[PL3]: Molecular mechanisms of synaptic differentiation and selective synapse assembly

This presentation will address the idea that conservation of epigenetic mechanisms for information storage represents a unifying model in biology, with epigenetic mechanisms being utilized for cellular memory at levels from behavioral memory to development to cellular differentiation. The area of epigenetics is unfamiliar to many neurobiologists: epigenetic mechanisms typically involve alterations in chromatin structure, which in turn regulate gene expression. “Epigenetics” is functionally equivalent to the mechanisms allowing stable maintenance of gene expression that involve physically “marking” DNA or its associated proteins through post-translational modification.

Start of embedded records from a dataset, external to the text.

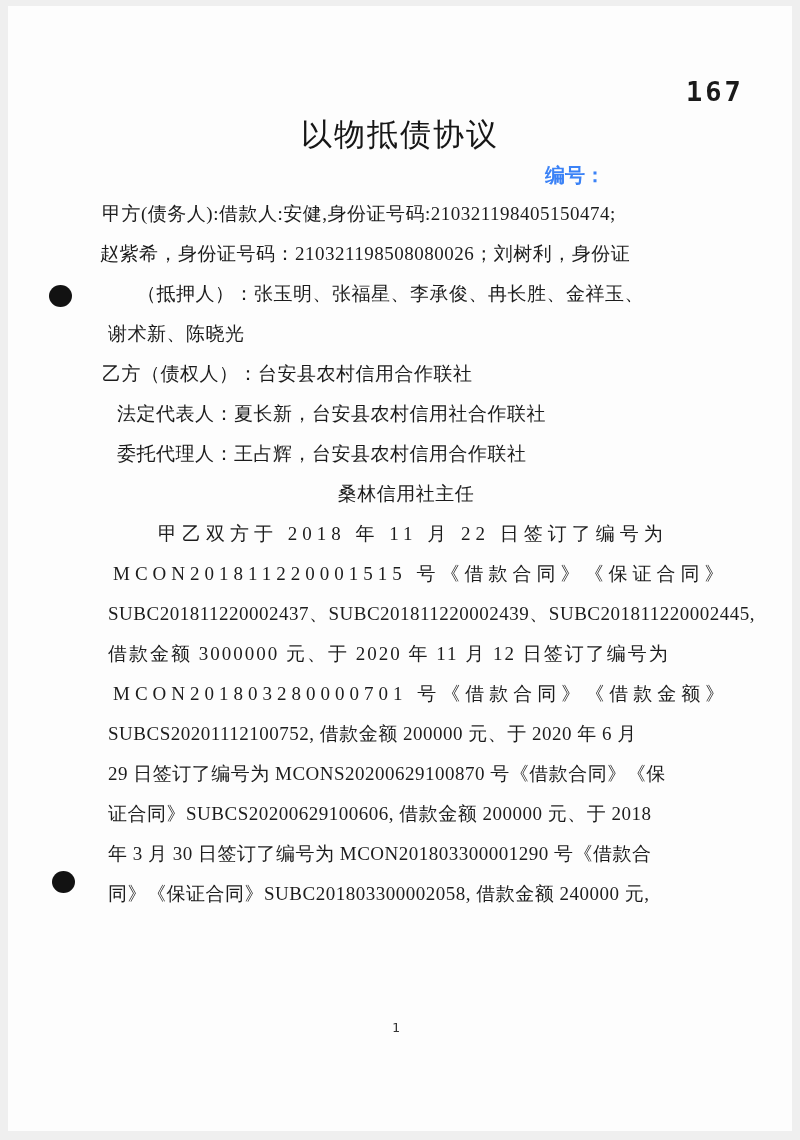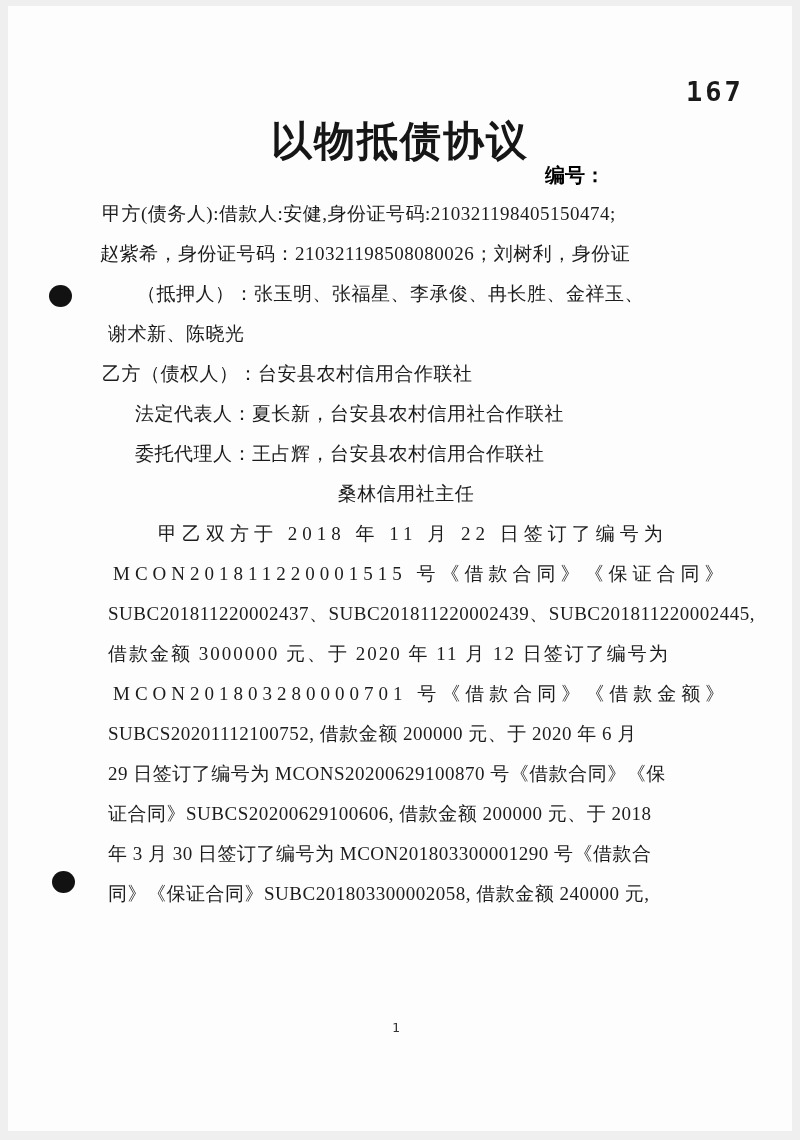--- a/index.html
+++ b/index.html
@@ -41,8 +41,8 @@
     width: 100%;
     text-align: center;
     font-family: "Liberation Sans", "DejaVu Sans", sans-serif;
-    font-size: 41px;
-    font-weight: bold;
+    font-size: 31px;
+    font-weight: normal;
     letter-spacing: 2px;
     color: #161616;
   }

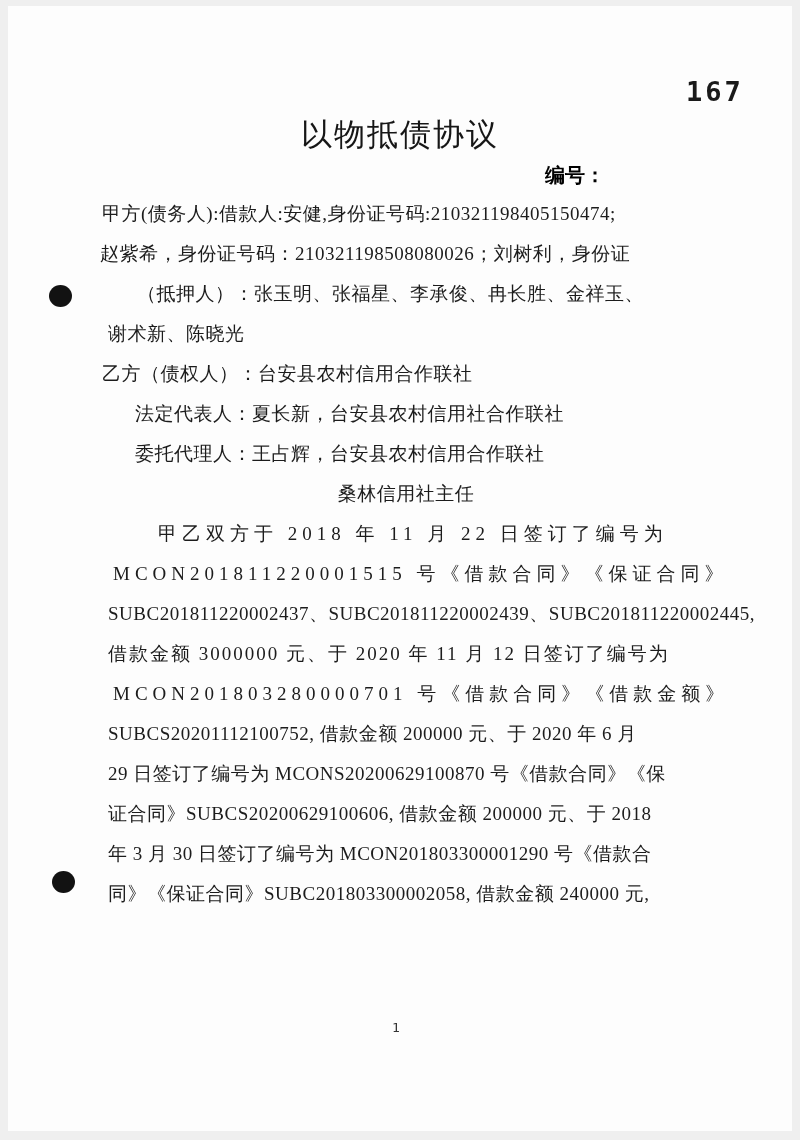--- a/index.html
+++ b/index.html
@@ -53,7 +53,7 @@
     font-family: "Liberation Sans", "DejaVu Sans", sans-serif;
     font-size: 20px;
     font-weight: bold;
-    color: #000000;
+    color: #3b82f6;
   }
   .doc-body {
     position: absolute;

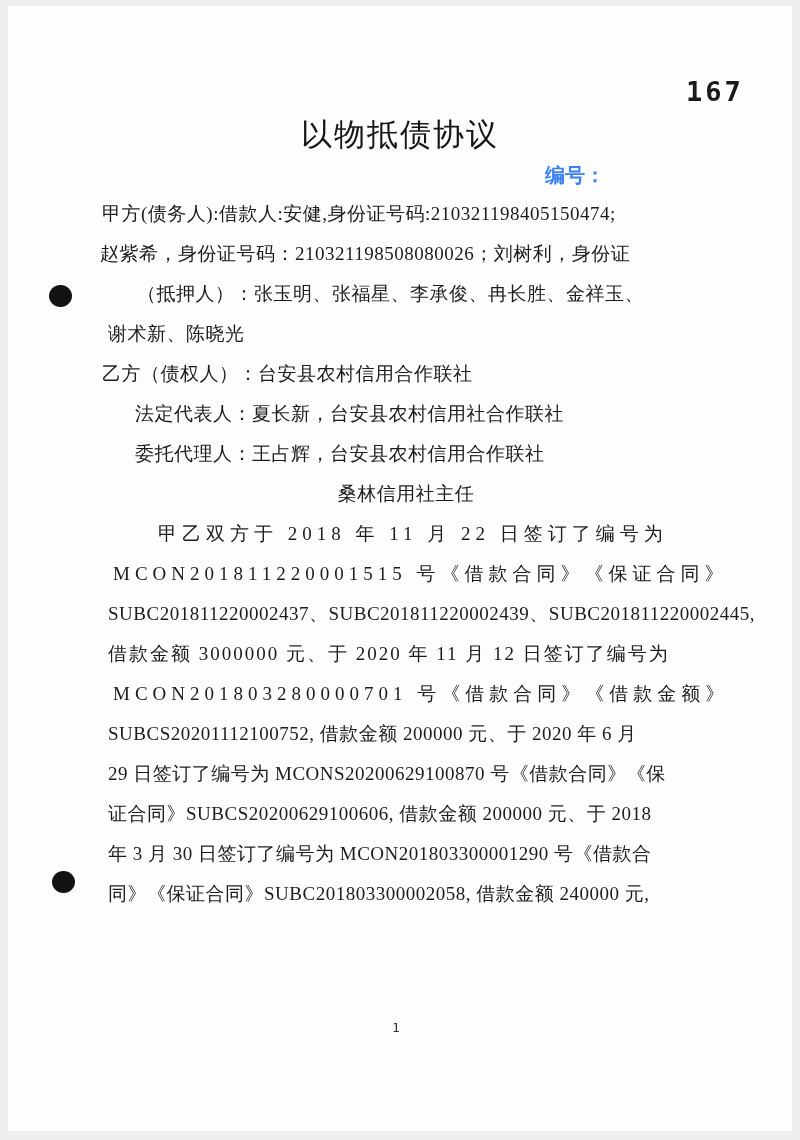--- a/index.html
+++ b/index.html
@@ -76,7 +76,7 @@
   .i8   { margin-left: 8px; }
   .i10  { margin-left: 8px; }
   .i13  { margin-left: 13px; }
-  .i35  { margin-left: 35px; }
+  .i35  { margin-left: 17px; }
   .i37  { margin-left: 37px; }
   .i58  { margin-left: 58px; }
   .i177 { margin-left: 177px; }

Thus, regulation of chromatin structure and regulation of direct methylation of DNA are the principal mechanisms of epigenetic regulation. Do epigenetic mechanisms operate in behavioral memory formation? We have generated several lines of evidence that support this idea. (1) Contextual fear conditioning triggers alterations in hippocampal histone acetylation, and contextual latent inhibition training triggers similar but distinct changes in histone acetylation. (2) The methyl-DNA binding protein MeCP2 (the Rett mental retardation syndrome gene product) alters chromatin structure and regulates hippocampal LTP and memory formation. (3) Inhibitors of DNA methylation block both hippocampal LTP and associative learning in vivo. An emerging idea is that the regulation of chromatin structure, mechanistically via histone modification and DNA methylation, may mediate long-lasting behavioral change and learning and memory. We find this idea fascinating because similar mechanisms are used for triggering and storing long-term “memory” at the cellular level, for example when cells differentiate.